Une autre dimension importante de la Constitution est de réviser le fonctionnement de l’Union. Les citoyens, et c’est compréhensible, s’intéressent peu aux questions institutionnelles qui font les délices du microcosme bruxellois. Il est vrai que les institutions ne sont qu’un outil ; ce qui compte pour les citoyens, c’est l’efficacité des politiques. Mais il faut reconnaître aussi que, lorsqu’on ne dispose pas d’outils adaptés, on ne peut agir efficacement. L’Union est passée d’un coup de quinze à vingt-cinq membres : on ne pouvait s’en tenir à des schémas institutionnels conçus pour l’Europe des six, qui montraient déjà leurs limites dans l’Europe des quinze.

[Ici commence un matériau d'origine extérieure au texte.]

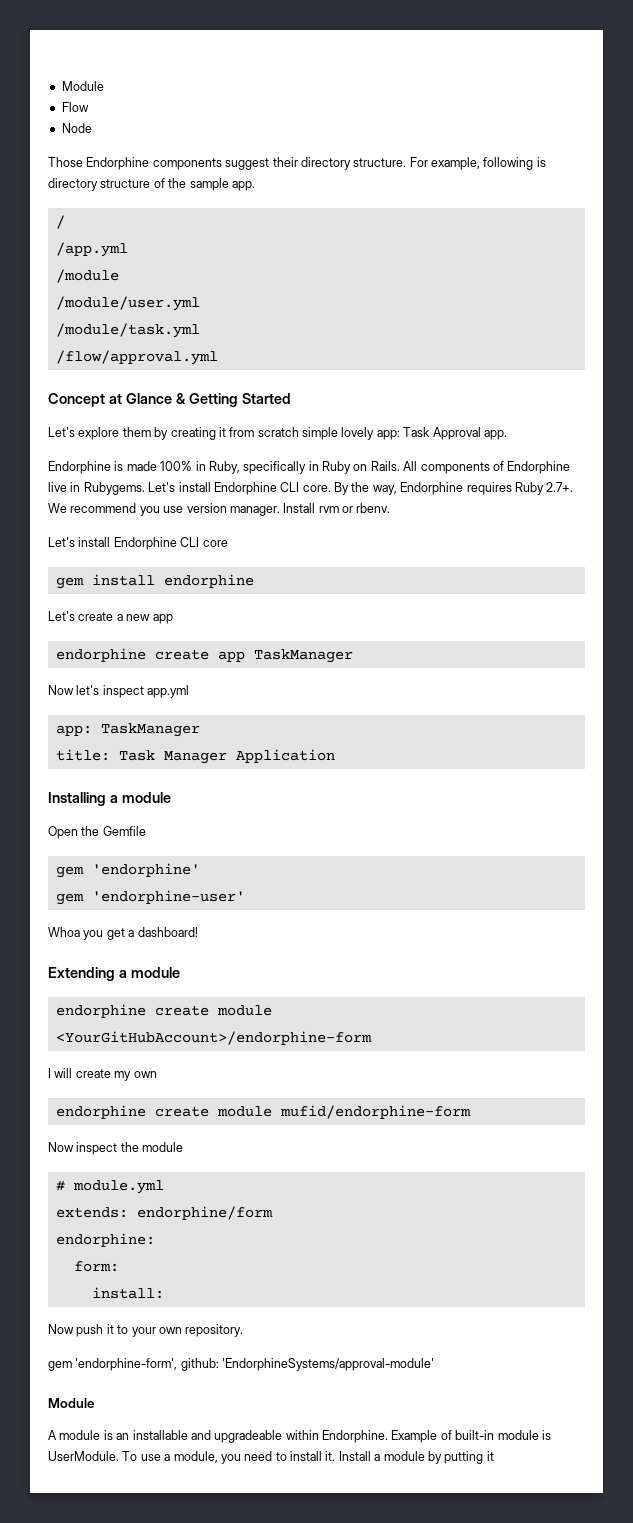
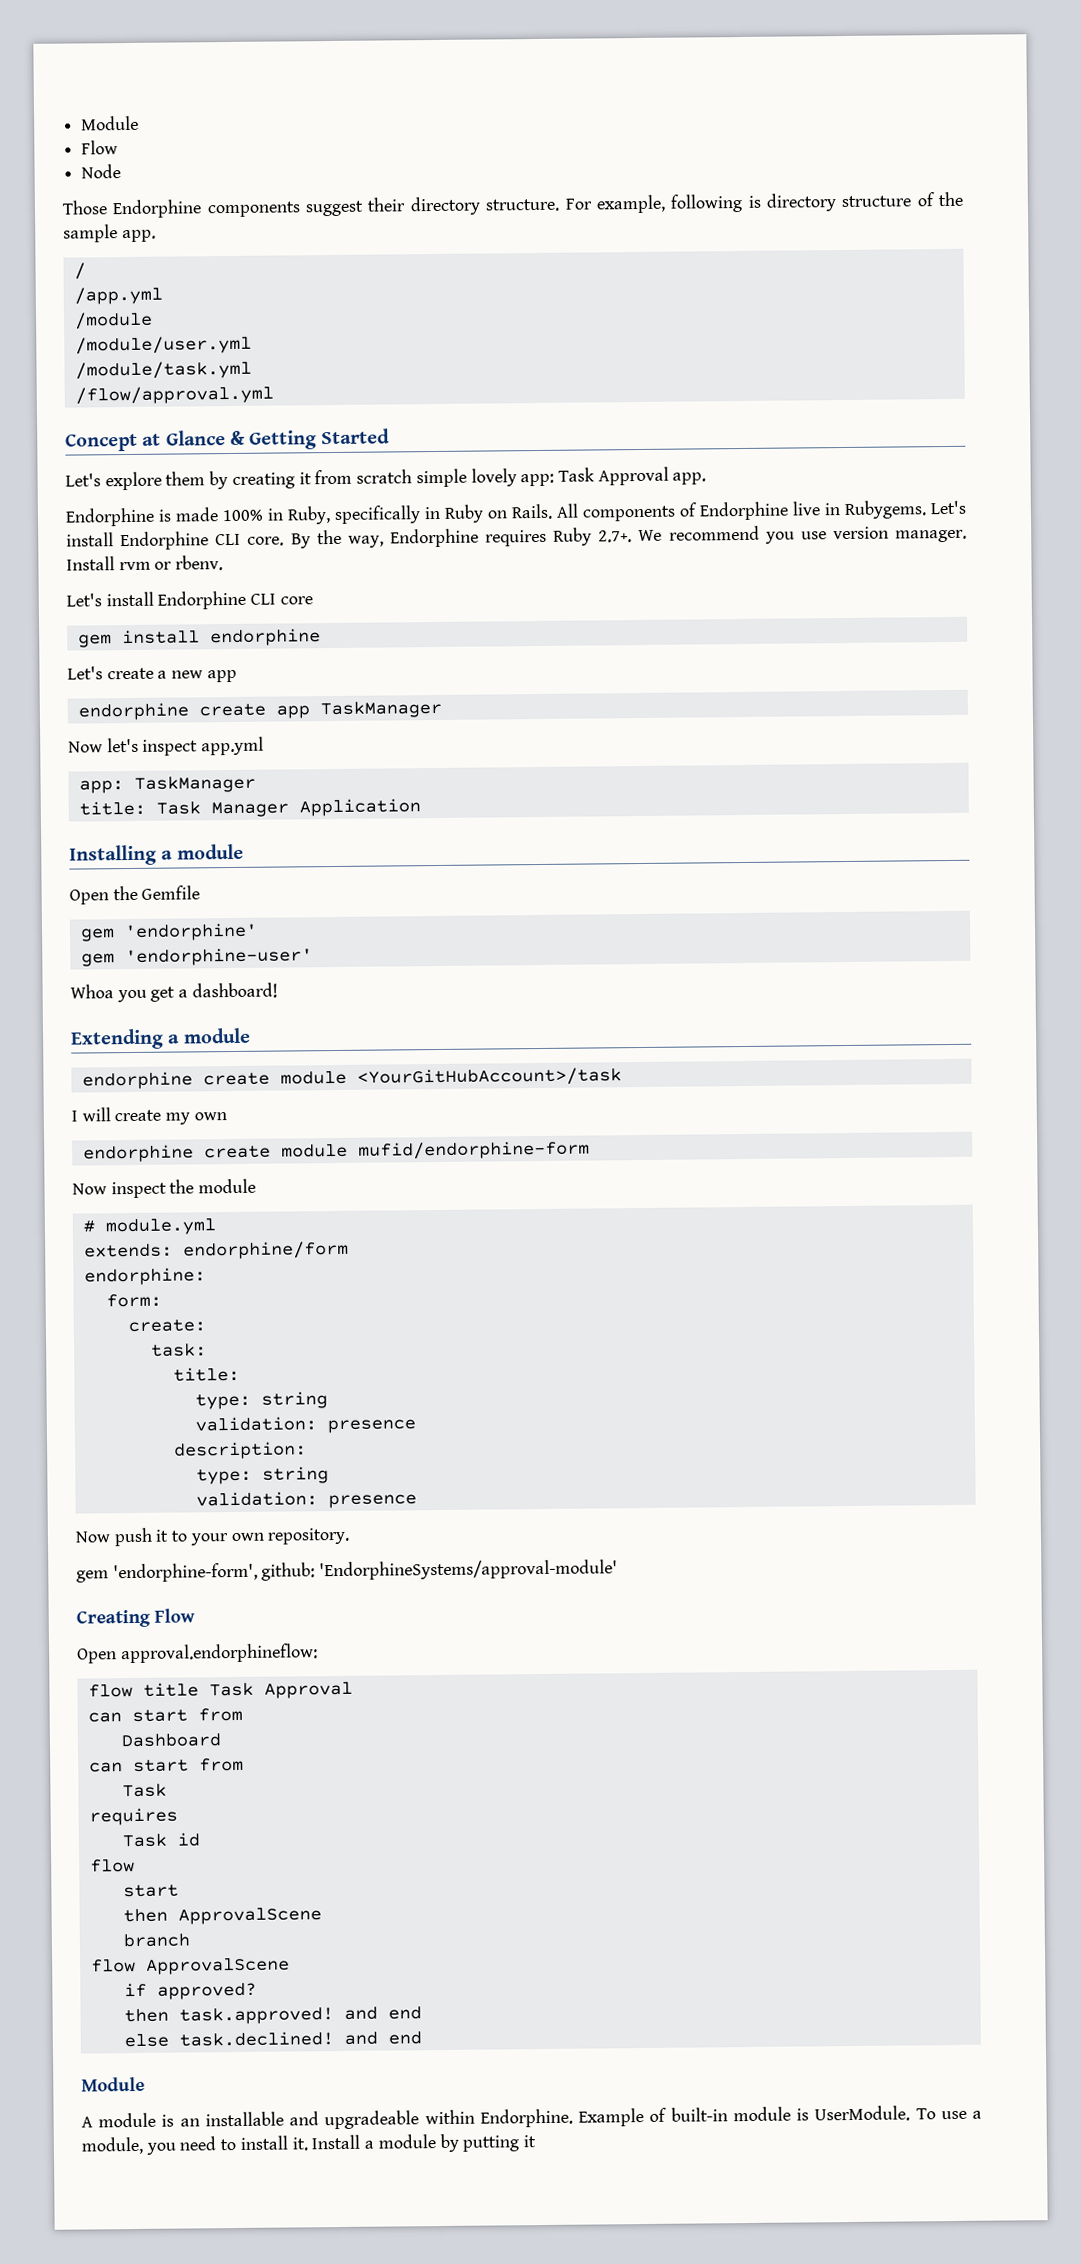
[55,1031,372,1045] <YourGitHubAccount>/endorphine-form -> [356,1067,622,1087] <YourGitHubAccount>/task
[91,1287,164,1299] install: -> [127,1319,206,1333] [150,1343,207,1357] [172,1366,240,1382] [194,1391,328,1410] [194,1416,416,1434] [173,1441,307,1460] [195,1466,329,1485] [195,1491,417,1509] create: // task: // title: // type: string // validation: presence // description: // type: string // validation: presence
(435, 1364) none -> [76,1608,195,1628] [77,1643,318,1664] [87,1681,353,1699] [87,1707,243,1723] [120,1733,221,1748] [88,1757,244,1773] [121,1783,167,1798] [88,1807,178,1826] [121,1832,200,1848] [89,1859,135,1873] [122,1884,179,1898] [122,1907,322,1925] [122,1933,190,1948] [90,1957,290,1975] [123,1982,257,2000] [123,2006,422,2025] [123,2031,422,2048] // Creating Flow // Open approval.endorphineflow: // flow title Task Approval // can start from // Dashboard // can start from // Task // requires // Task id // flow // start // then ApprovalScene // branch // flow ApprovalScene // if approved? // then task.approved! and end // else task.declined! and end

Or, là également, la Constitution apporte de vraies réponses. Le Conseil des ministres statuera désormais presque toujours à la majorité qualifiée, avec une règle de majorité claire (55 % des États représentant 65 % de la population de l’Union) : ses décisions seront à la fois plus faciles à prendre et plus légitimes. Les pouvoirs du Parlement européen, représentant direct des citoyens, sont considérablement renforcés : toutes les décisions importantes, législatives et budgétaires, seront désormais prises en codécision par le Parlement européen et le Conseil des ministres. Enfin, après une période transitoire, la Commission européenne deviendra un collège resserré de dix-huit membres, de manière à garantir son efficacité et son indépendance.

Qui peut sérieusement dire que les changements qui viennent d’être énumérés ne sont pas autant de progrès pour la construction européenne ? On peut s’opposer à la Constitution par « souverainisme » ; c’est parfaitement respectable. Mais s’opposer à la Constitution tout en se réclamant de la construction européenne, c’est manquer de cohérence.